[Problem requirements]
When you reach the line containing "these options for setting up the SSO connection." in the records below, start copying exactly, and stop once you have copied the line containing "up Azure Active Directory".

────────────────────────────────────────

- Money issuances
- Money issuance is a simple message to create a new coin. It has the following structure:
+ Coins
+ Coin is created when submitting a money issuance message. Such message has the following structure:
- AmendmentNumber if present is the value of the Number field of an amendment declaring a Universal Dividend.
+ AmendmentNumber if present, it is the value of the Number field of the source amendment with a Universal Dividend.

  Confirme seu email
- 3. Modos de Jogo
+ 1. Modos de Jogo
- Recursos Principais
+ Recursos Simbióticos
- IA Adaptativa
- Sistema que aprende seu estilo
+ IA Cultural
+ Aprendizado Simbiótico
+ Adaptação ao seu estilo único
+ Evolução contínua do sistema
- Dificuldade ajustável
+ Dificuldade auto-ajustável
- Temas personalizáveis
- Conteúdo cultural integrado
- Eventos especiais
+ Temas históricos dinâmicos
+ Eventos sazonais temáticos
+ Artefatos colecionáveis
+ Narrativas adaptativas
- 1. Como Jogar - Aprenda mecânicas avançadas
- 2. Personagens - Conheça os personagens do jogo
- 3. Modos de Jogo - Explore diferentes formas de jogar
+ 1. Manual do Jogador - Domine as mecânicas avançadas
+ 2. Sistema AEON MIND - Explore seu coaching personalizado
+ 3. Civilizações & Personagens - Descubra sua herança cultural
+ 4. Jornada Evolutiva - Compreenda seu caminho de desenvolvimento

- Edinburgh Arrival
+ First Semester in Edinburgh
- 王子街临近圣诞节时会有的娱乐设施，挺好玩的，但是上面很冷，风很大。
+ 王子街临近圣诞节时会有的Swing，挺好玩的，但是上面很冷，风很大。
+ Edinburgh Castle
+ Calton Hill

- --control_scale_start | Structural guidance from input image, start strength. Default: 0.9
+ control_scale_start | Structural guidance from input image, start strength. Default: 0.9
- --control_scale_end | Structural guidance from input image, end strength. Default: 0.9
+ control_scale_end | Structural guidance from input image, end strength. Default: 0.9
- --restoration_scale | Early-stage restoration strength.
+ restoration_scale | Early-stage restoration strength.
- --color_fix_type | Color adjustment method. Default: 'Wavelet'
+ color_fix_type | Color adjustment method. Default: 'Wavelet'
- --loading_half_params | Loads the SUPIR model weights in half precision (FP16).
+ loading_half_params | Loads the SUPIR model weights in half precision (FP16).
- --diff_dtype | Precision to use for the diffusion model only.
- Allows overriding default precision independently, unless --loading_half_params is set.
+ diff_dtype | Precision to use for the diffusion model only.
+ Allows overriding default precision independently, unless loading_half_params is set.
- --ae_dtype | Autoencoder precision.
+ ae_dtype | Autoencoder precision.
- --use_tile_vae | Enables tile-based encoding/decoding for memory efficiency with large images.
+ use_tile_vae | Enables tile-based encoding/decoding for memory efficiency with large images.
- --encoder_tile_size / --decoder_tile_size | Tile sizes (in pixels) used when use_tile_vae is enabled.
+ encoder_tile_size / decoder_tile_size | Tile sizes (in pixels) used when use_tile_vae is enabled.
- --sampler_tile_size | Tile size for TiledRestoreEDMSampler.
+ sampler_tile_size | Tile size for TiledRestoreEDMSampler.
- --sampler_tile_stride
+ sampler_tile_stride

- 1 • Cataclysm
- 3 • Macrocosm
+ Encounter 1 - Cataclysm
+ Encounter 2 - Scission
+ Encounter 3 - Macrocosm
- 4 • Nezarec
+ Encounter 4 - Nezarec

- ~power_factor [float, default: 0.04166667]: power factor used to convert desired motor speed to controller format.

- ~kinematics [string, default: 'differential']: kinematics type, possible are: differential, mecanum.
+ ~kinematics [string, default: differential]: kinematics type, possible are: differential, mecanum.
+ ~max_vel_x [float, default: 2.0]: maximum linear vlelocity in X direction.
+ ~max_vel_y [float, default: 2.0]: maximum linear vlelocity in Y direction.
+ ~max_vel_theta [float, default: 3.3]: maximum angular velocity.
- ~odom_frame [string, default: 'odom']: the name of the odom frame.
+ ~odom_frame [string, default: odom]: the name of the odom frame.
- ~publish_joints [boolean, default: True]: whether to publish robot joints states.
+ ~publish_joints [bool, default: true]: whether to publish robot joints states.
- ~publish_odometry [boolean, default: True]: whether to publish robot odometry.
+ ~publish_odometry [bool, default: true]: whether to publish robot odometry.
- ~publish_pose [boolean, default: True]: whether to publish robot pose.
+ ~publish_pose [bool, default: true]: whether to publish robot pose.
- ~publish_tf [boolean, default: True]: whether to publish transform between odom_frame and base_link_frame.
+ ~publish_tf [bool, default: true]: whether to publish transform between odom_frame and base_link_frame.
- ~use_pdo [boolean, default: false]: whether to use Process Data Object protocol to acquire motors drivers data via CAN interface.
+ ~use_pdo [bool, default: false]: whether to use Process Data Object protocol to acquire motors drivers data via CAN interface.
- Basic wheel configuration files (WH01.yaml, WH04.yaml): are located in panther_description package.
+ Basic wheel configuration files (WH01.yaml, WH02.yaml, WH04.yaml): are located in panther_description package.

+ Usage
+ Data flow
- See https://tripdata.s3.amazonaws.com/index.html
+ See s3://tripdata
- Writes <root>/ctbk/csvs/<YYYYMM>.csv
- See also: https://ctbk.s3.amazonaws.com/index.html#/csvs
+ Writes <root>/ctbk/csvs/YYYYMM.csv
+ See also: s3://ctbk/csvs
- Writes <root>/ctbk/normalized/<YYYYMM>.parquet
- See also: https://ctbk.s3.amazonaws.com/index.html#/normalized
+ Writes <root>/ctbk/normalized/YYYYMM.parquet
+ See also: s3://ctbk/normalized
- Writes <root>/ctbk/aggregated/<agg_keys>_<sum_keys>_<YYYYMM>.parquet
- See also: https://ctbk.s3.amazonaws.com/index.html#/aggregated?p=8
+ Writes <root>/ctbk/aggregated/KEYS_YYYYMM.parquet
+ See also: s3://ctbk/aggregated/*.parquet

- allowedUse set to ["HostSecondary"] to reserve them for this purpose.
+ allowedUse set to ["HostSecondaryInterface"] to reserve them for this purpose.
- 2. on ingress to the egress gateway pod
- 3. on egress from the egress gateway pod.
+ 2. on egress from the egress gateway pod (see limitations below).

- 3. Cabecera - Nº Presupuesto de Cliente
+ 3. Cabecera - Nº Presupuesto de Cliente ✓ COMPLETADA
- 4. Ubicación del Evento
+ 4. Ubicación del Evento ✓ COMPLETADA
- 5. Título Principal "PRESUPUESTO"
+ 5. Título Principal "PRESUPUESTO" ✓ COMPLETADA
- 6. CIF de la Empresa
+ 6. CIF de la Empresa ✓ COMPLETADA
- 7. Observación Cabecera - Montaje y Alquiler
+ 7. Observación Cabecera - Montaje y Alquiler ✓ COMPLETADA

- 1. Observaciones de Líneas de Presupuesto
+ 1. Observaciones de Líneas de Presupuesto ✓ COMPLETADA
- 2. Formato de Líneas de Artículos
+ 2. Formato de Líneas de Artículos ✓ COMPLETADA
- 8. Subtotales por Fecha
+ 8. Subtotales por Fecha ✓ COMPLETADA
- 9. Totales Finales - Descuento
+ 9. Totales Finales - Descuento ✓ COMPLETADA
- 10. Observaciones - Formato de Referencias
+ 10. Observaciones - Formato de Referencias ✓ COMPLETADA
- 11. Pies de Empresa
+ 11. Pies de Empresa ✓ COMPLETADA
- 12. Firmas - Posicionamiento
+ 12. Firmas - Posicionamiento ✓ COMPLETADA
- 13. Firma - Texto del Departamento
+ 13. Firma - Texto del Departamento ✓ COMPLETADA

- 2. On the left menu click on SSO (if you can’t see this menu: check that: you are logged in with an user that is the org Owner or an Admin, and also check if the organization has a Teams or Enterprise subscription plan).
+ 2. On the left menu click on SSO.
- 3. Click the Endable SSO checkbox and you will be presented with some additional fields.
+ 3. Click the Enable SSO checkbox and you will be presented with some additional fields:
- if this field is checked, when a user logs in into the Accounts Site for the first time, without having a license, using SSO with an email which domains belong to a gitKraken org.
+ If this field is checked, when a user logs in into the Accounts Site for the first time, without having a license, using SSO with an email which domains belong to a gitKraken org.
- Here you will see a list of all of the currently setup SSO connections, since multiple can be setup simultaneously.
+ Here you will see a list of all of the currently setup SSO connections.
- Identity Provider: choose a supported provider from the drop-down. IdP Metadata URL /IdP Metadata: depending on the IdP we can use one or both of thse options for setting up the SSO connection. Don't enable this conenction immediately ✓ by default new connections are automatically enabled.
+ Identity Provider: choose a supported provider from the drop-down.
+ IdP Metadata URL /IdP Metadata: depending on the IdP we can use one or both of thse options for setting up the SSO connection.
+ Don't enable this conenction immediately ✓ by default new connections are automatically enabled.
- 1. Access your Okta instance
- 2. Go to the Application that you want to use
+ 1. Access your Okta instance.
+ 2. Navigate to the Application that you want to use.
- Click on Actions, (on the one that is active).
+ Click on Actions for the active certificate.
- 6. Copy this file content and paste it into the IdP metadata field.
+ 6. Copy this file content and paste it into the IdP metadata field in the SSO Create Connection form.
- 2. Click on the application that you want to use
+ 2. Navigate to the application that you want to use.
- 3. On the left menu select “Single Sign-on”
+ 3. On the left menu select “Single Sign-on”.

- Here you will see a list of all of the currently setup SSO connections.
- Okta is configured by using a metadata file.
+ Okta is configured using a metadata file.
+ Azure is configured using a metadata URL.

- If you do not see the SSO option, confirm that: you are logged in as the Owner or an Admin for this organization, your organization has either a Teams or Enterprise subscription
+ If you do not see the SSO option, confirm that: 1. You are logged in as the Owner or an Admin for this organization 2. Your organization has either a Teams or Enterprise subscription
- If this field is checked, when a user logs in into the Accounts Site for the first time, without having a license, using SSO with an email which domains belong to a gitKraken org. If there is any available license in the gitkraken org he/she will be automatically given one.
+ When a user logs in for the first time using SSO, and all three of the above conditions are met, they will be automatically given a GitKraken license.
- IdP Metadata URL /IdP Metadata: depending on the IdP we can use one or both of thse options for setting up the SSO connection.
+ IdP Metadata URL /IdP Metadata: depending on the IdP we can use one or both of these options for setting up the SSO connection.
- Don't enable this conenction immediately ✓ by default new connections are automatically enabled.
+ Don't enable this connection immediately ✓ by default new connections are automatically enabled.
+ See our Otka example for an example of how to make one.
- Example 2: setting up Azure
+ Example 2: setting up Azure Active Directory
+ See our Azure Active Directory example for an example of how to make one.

────────────────────────────────────────

[Your response]
+ IdP Metadata URL /IdP Metadata: depending on the IdP we can use one or both of these options for setting up the SSO connection.
- Don't enable this conenction immediately ✓ by default new connections are automatically enabled.
+ Don't enable this connection immediately ✓ by default new connections are automatically enabled.
+ See our Otka example for an example of how to make one.
- Example 2: setting up Azure
+ Example 2: setting up Azure Active Directory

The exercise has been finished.